Extracted material>
_ _ _ _ _ _ _
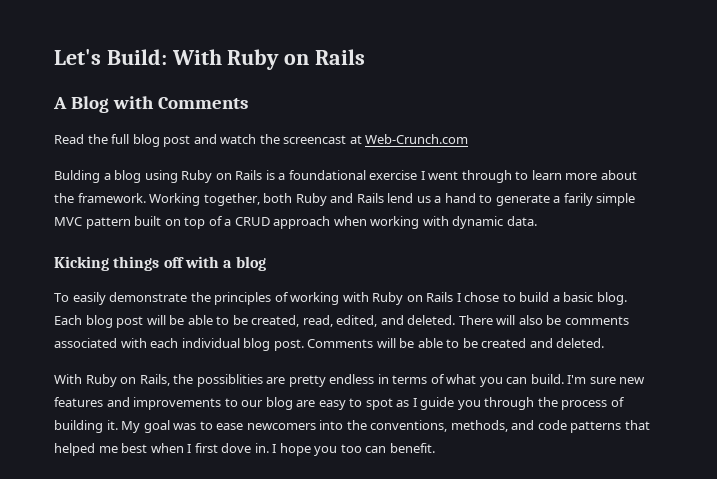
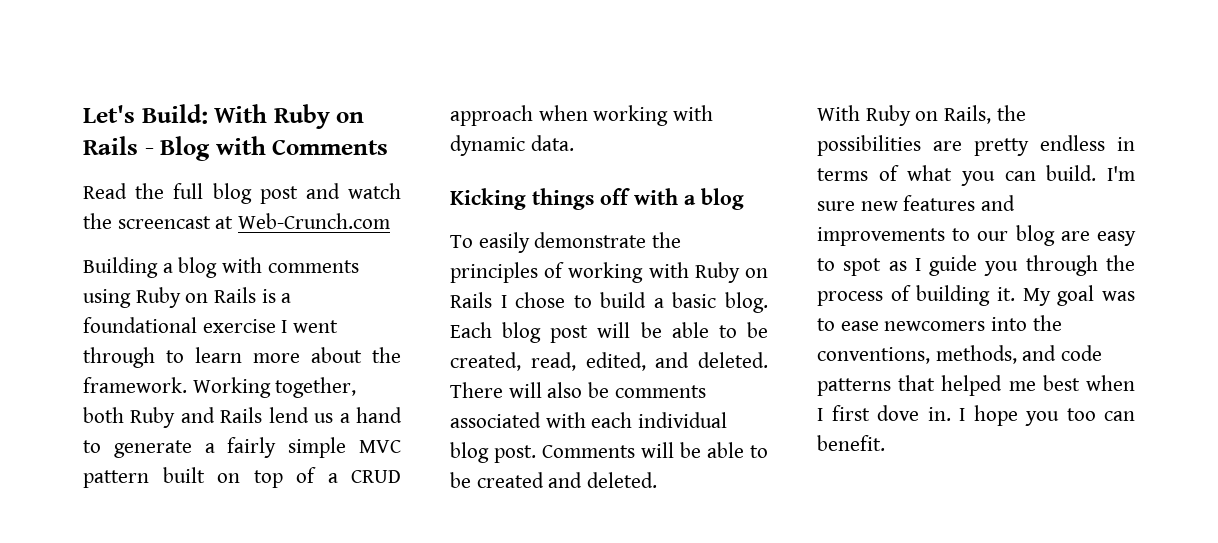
[53,97,67,109] // A -> [144,148,154,155] -
[54,170,142,183] Bulding a blog -> [83,257,359,278] Building a blog with comments
[563,193,593,206] farily -> [227,437,277,458] fairly
[196,374,263,387] possiblities -> [817,135,921,156] possibilities

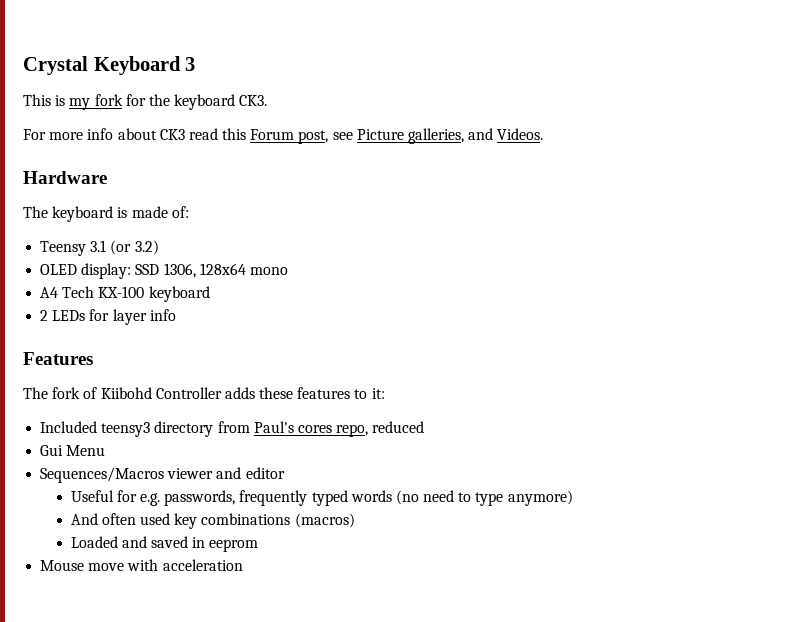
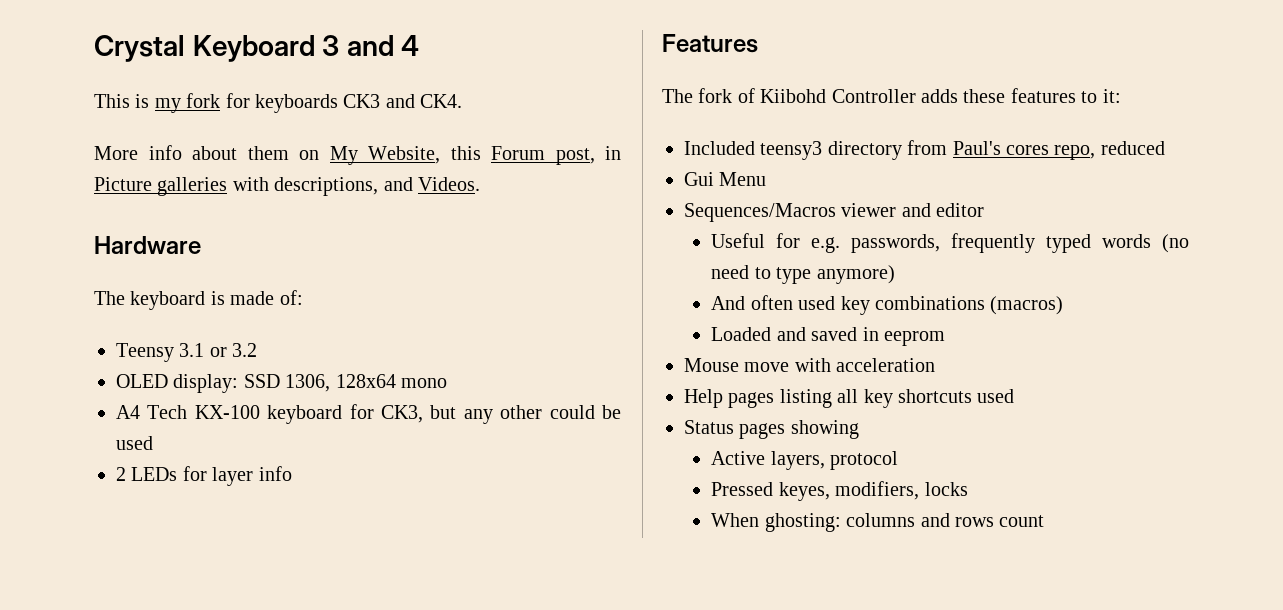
(196, 64) none -> [346,35,420,56] and 4
[148,94,268,110] [23,128,465,144] the keyboard CK3. // For more info about CK3 read this Forum post, see Picture galleries, -> [255,94,463,113] [94,145,621,165] [94,177,379,196] keyboards CK3 and CK4. // More info about them on My Website, this Forum post, in Picture galleries with descriptions,
[110,240,159,255] (or 3.2) -> [209,343,258,357] or 3.2
(210, 294) none -> [349,404,621,424] [116,436,153,450] for CK3, but any other could be used
(243, 565) none -> [684,389,1015,408] [684,420,859,439] [711,451,899,470] [711,481,968,501] [711,513,1045,532] // Help pages listing all key shortcuts used // Status pages showing // Active layers, protocol // Pressed keyes, modifiers, locks // When ghosting: columns and rows count

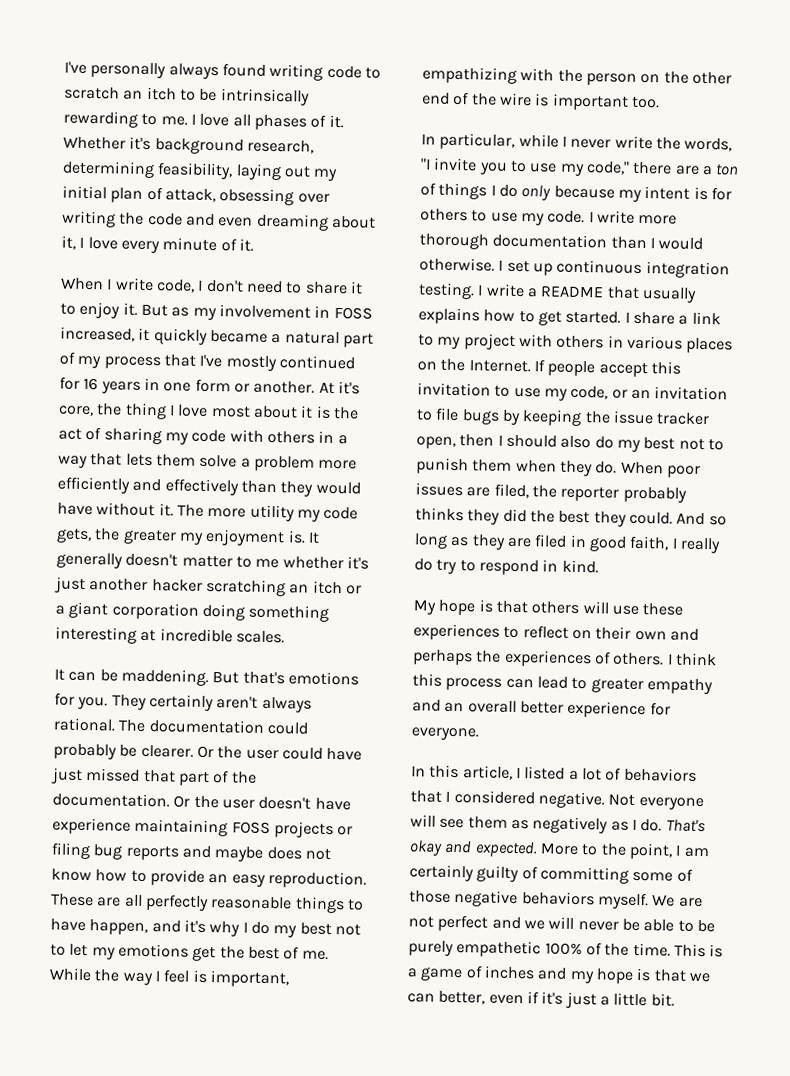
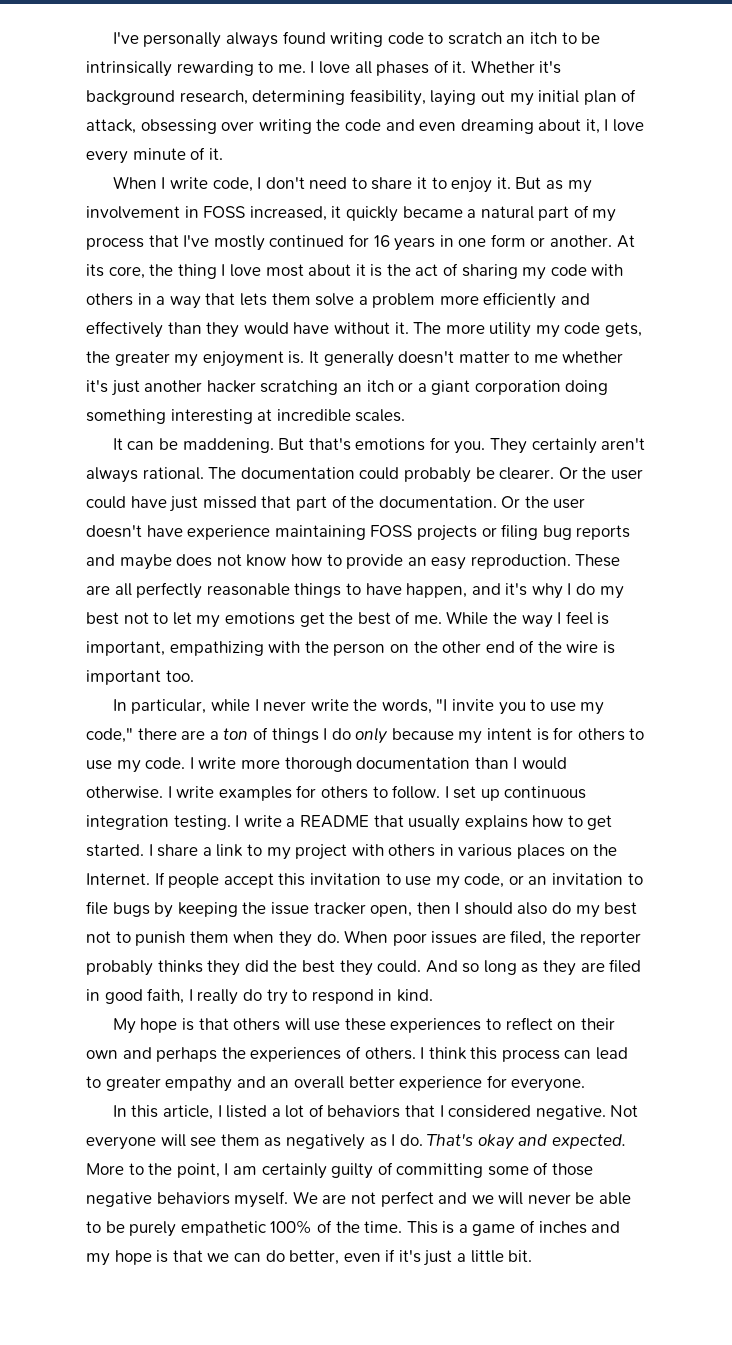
[337,381,360,395] it's -> [86,264,104,277] its
(504, 265) none -> [176,785,449,801] write examples for others to follow. I
(435, 998) none -> [265,1250,285,1262] do

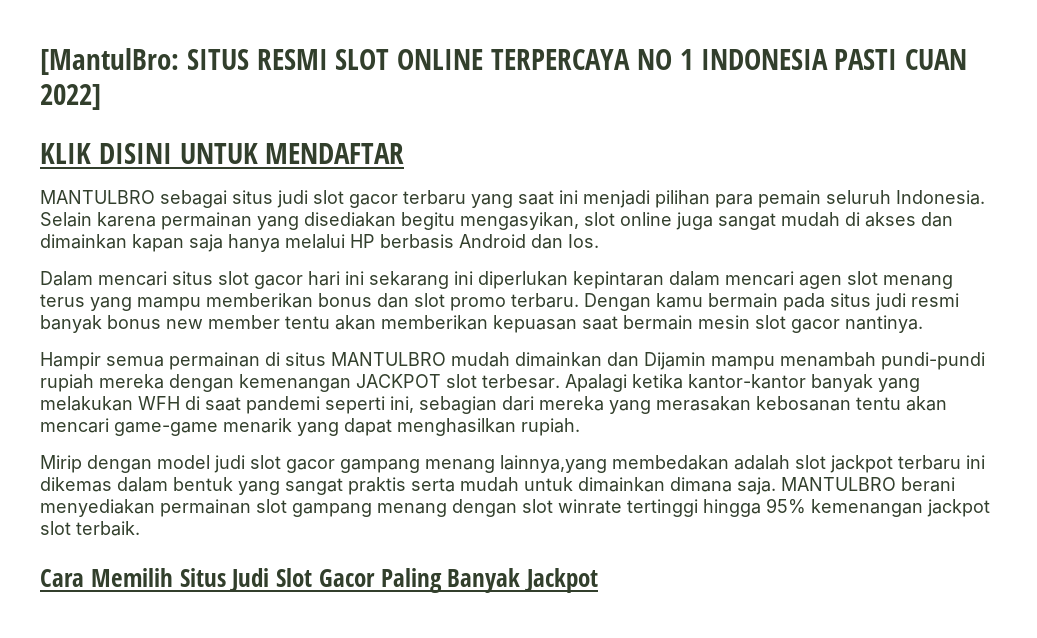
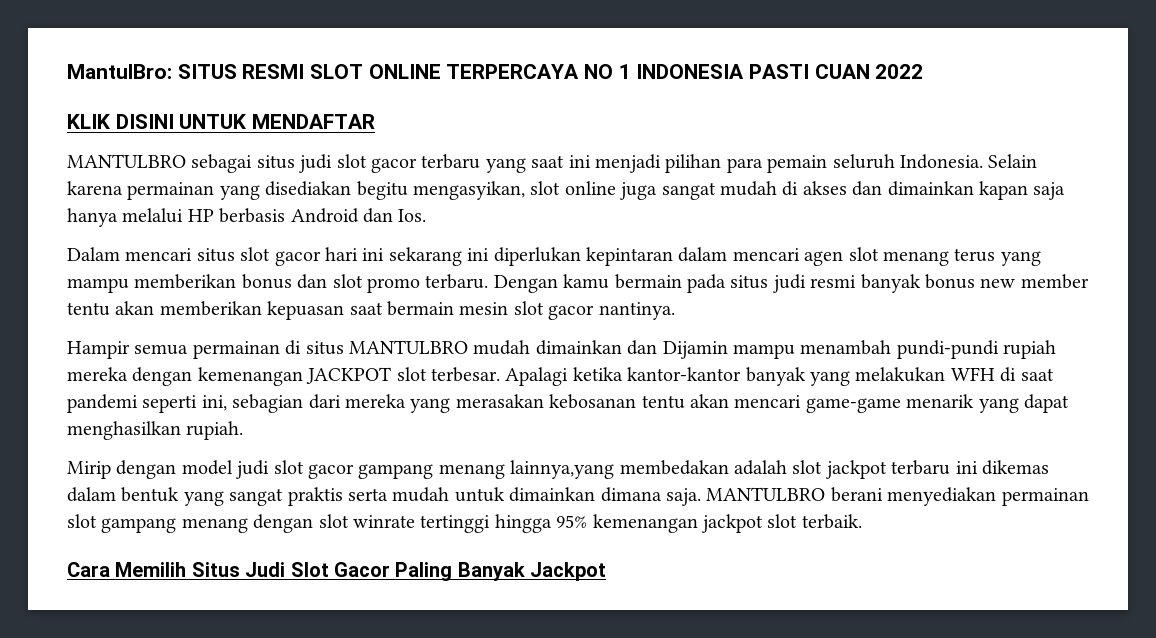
[40,48,179,75] [MantulBro: -> [67,64,172,79] MantulBro:
[40,84,101,110] 2022] -> [875,64,924,79] 2022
_ _ _ _ _ _ _
Task item> I need the lines from the one holding "[148,94,268,110] [23,128,465,144] the" through the last line of the entries set down exactly, with every picture left out.

Exercise solution>
[148,94,268,110] [23,128,465,144] the keyboard CK3. // For more info about CK3 read this Forum post, see Picture galleries, -> [255,94,463,113] [94,145,621,165] [94,177,379,196] keyboards CK3 and CK4. // More info about them on My Website, this Forum post, in Picture galleries with descriptions,
[110,240,159,255] (or 3.2) -> [209,343,258,357] or 3.2
(210, 294) none -> [349,404,621,424] [116,436,153,450] for CK3, but any other could be used
(243, 565) none -> [684,389,1015,408] [684,420,859,439] [711,451,899,470] [711,481,968,501] [711,513,1045,532] // Help pages listing all key shortcuts used // Status pages showing // Active layers, protocol // Pressed keyes, modifiers, locks // When ghosting: columns and rows count

[337,381,360,395] it's -> [86,264,104,277] its
(504, 265) none -> [176,785,449,801] write examples for others to follow. I
(435, 998) none -> [265,1250,285,1262] do

[40,48,179,75] [MantulBro: -> [67,64,172,79] MantulBro:
[40,84,101,110] 2022] -> [875,64,924,79] 2022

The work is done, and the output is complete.